▸ **Extracted material**
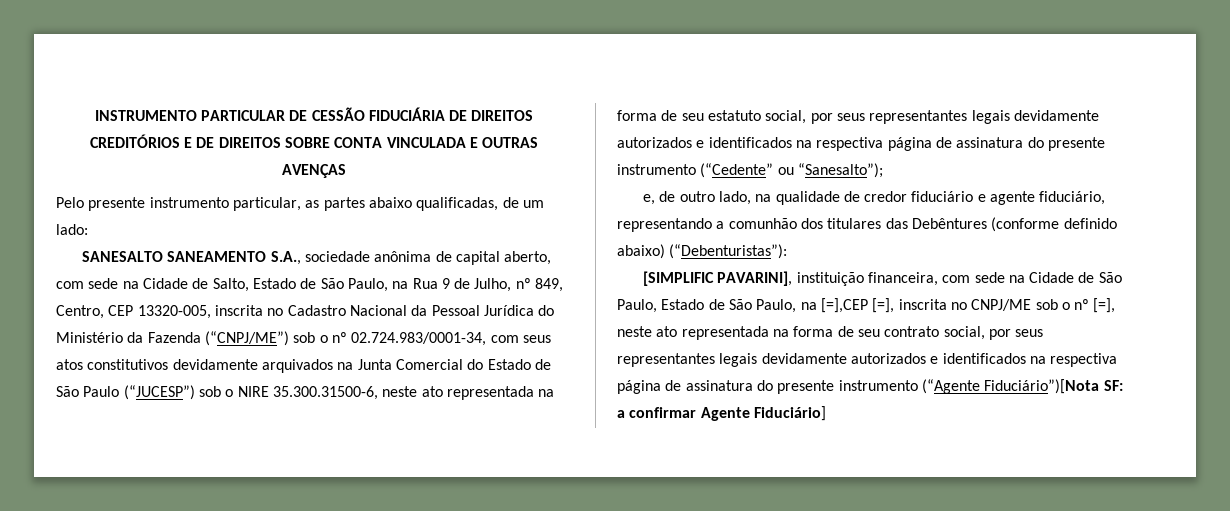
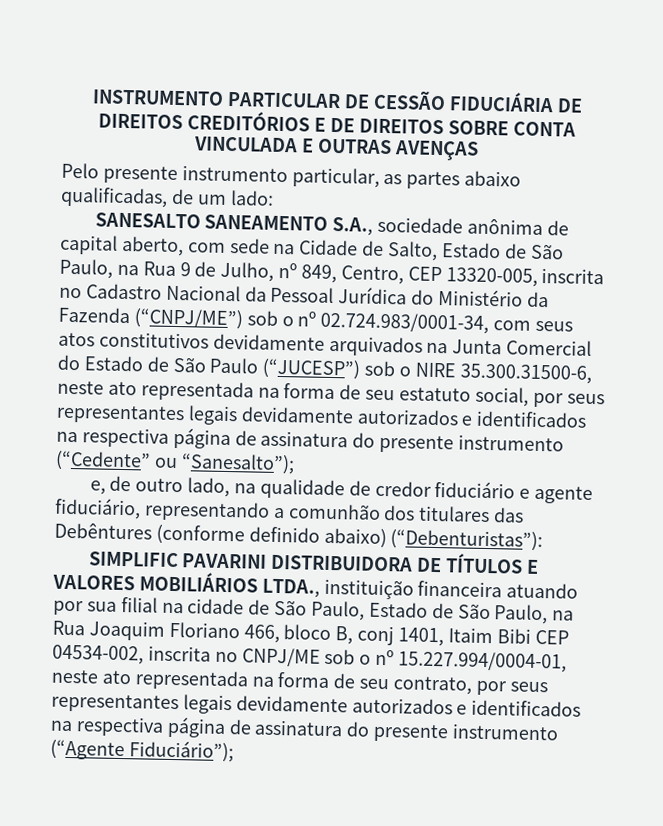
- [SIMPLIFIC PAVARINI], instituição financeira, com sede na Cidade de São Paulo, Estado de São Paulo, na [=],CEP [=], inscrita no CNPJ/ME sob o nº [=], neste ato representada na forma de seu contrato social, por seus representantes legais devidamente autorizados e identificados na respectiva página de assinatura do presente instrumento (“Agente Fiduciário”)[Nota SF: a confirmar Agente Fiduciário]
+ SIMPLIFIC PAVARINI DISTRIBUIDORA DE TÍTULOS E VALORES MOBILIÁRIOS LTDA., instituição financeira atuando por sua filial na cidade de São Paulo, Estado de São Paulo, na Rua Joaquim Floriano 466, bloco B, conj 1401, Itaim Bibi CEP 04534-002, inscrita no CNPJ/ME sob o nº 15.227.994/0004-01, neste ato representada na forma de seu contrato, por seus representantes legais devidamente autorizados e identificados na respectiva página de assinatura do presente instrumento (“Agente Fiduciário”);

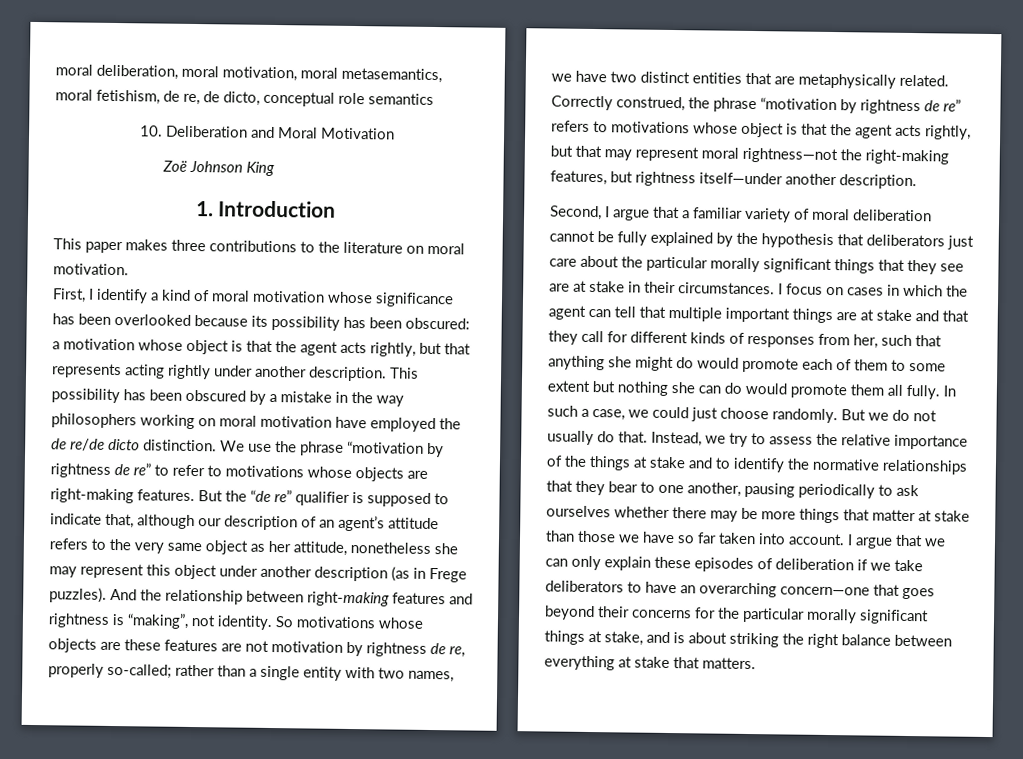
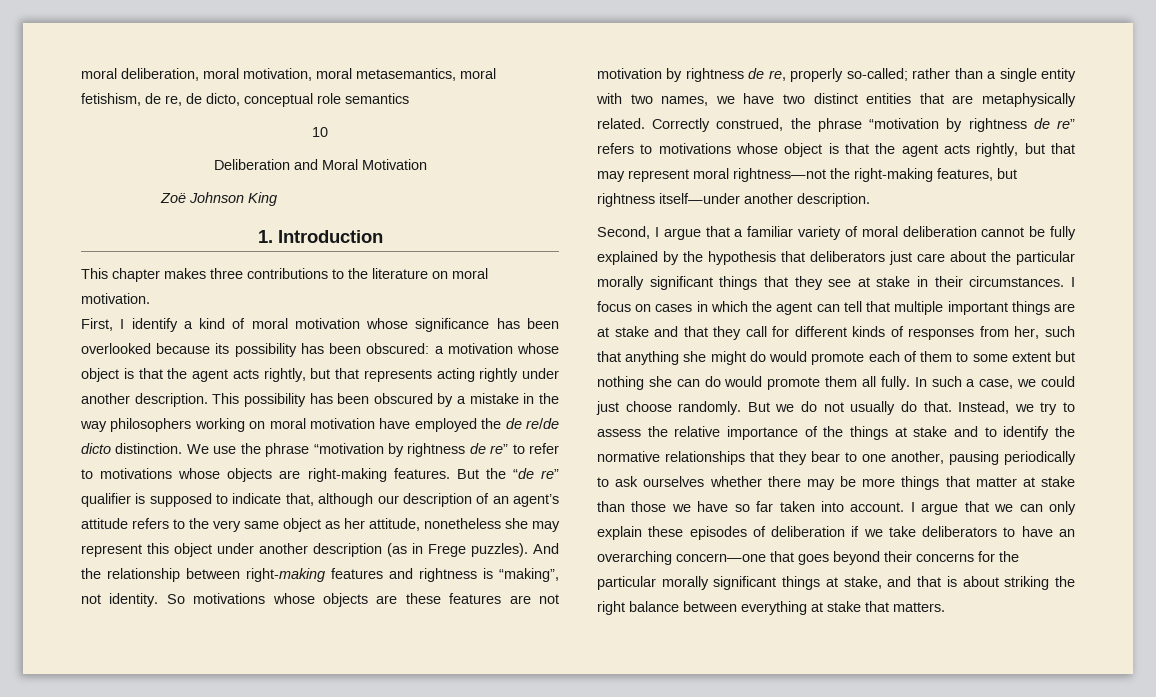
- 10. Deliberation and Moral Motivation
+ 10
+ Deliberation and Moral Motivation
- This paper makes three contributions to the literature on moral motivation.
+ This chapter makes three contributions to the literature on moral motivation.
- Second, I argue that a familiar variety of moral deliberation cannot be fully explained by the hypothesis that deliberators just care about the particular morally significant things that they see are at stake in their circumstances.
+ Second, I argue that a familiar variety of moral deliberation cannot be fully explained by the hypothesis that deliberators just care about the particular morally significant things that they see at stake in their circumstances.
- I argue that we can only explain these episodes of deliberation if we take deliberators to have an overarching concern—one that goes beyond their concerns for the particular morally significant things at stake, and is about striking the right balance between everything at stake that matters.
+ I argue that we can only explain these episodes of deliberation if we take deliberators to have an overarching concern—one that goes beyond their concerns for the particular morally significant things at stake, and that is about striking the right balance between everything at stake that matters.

▸ **Work instructions**
The lines to copy exactly start with the line above that has "SIMPLIFIC PAVARINI DISTRIBUIDORA" and go on through the line that has "see at stake in their circumstances."; please include both, add nothing else, and omit the pictures.

▸ **Answer box**
+ SIMPLIFIC PAVARINI DISTRIBUIDORA DE TÍTULOS E VALORES MOBILIÁRIOS LTDA., instituição financeira atuando por sua filial na cidade de São Paulo, Estado de São Paulo, na Rua Joaquim Floriano 466, bloco B, conj 1401, Itaim Bibi CEP 04534-002, inscrita no CNPJ/ME sob o nº 15.227.994/0004-01, neste ato representada na forma de seu contrato, por seus representantes legais devidamente autorizados e identificados na respectiva página de assinatura do presente instrumento (“Agente Fiduciário”);

- 10. Deliberation and Moral Motivation
+ 10
+ Deliberation and Moral Motivation
- This paper makes three contributions to the literature on moral motivation.
+ This chapter makes three contributions to the literature on moral motivation.
- Second, I argue that a familiar variety of moral deliberation cannot be fully explained by the hypothesis that deliberators just care about the particular morally significant things that they see are at stake in their circumstances.
+ Second, I argue that a familiar variety of moral deliberation cannot be fully explained by the hypothesis that deliberators just care about the particular morally significant things that they see at stake in their circumstances.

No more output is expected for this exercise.